Many of the documents have been scanned and can be viewed online at both the National Archives at New York Facebook page and in a video, "Titanic at the National Archives -- 100 Years." Featuring Dougherty, Sauer and other members of the National Archives staff, the short movie goes inside the National Archives for an insider's perspective. The video, which can be viewed on the National Archives YouTube channel, is part of an ongoing "Inside the Vaults" series. But the Titanic documents aren't the only pieces of history in the pair's charge. Other documents at the National Archives at New York City include Albert Einstein's Declaration of Intention record as well as his petition for naturalization, court records submitted and signed by Martin Luther King Jr. regarding copyright infringement of his "I Have a Dream" speech, Civil War draft records, an attorney roll signed by both Alexander Hamilton and Aaron Burr and more. The archives also hold declassified government documents as well as other records dating back to 1685, including photographs, maps and census data.

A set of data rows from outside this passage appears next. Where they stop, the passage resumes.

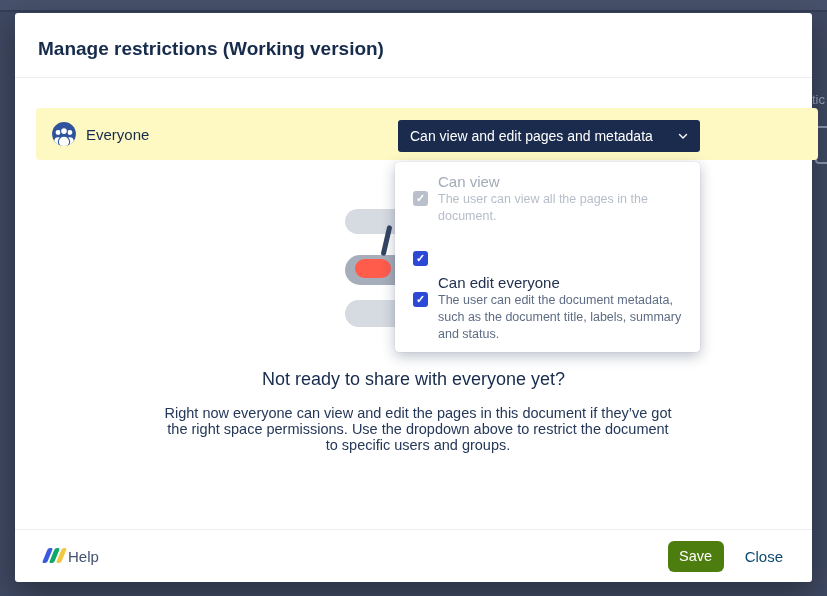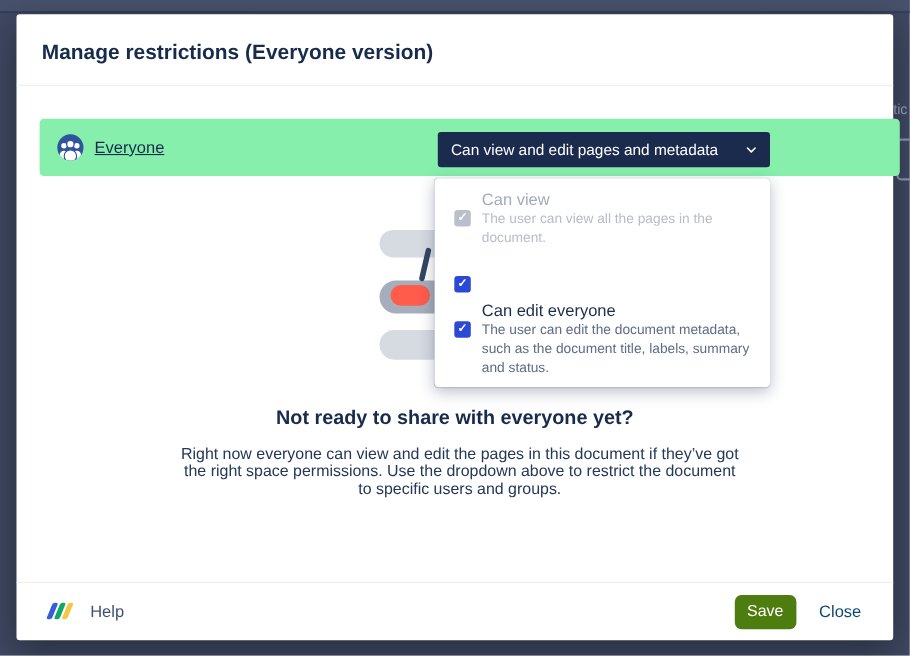"Manage restrictions (Everyone version)" div.modal-title { text: Everyone -> Working }
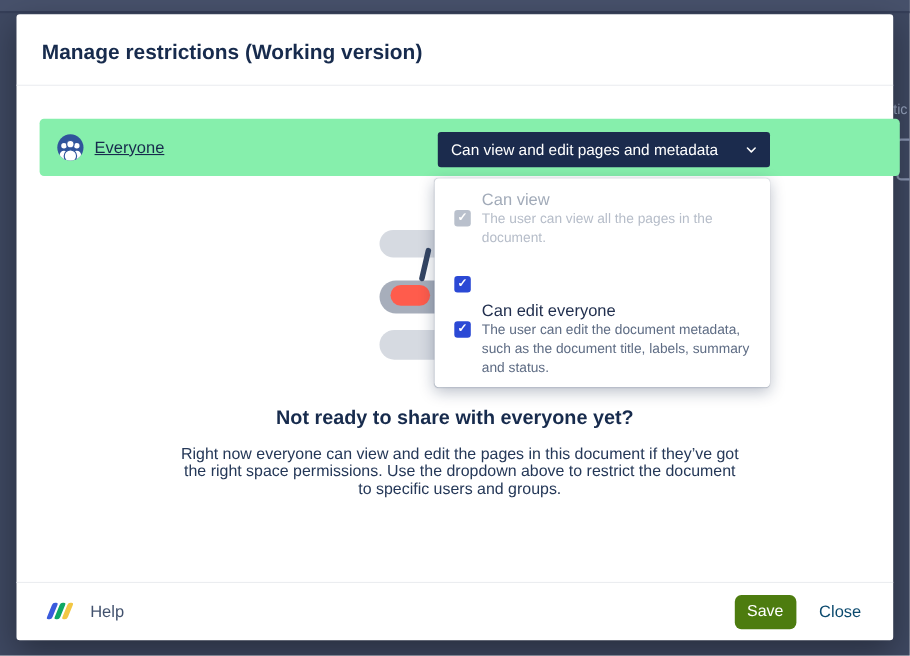"Everyone" .banner { background: #86efac -> #fef9c3; text-decoration: underline -> none }
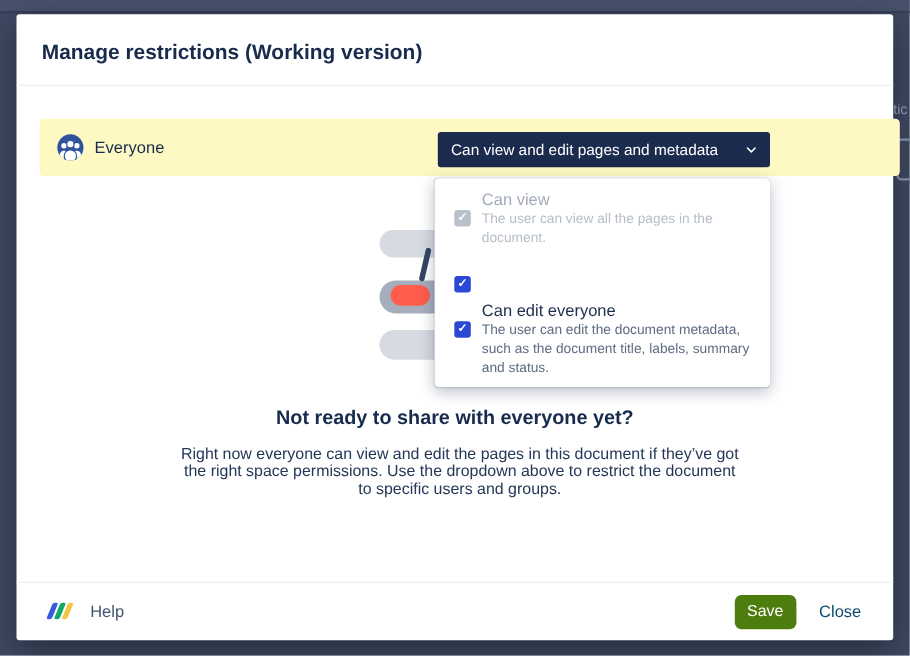"Not ready to share with" .empty-heading { font-weight: bold -> normal }
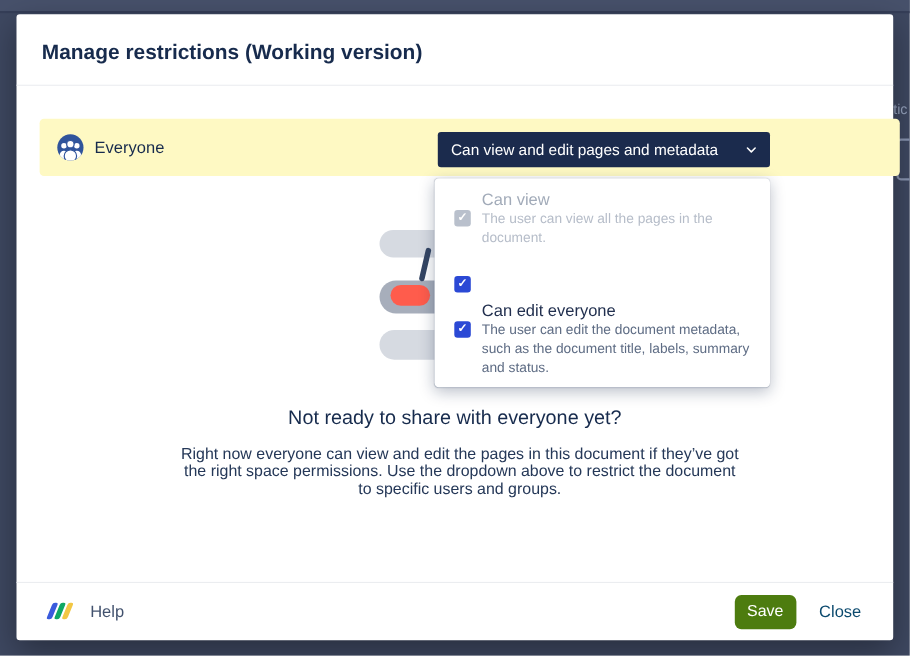"Help" .help-label { margin-left: 17px -> 3px }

"In our records we uncover great stories, as do our patrons, along with many surprises," Dougherty said, adding that it's likely that everyone has a tie to records in the National Archives in some way. "I haven't met anyone who isn't passionate about these records. There is something recognizable by everyone."
"We come to work every day and spend our time with all these records," said Sauer, an archivist who graduated with a master's degree in library and information science from LIU Post's Palmer School of Library and Information Science. "The more they are shared, the more we are reminded of the magnitude of what we are handling. It's pretty humbling."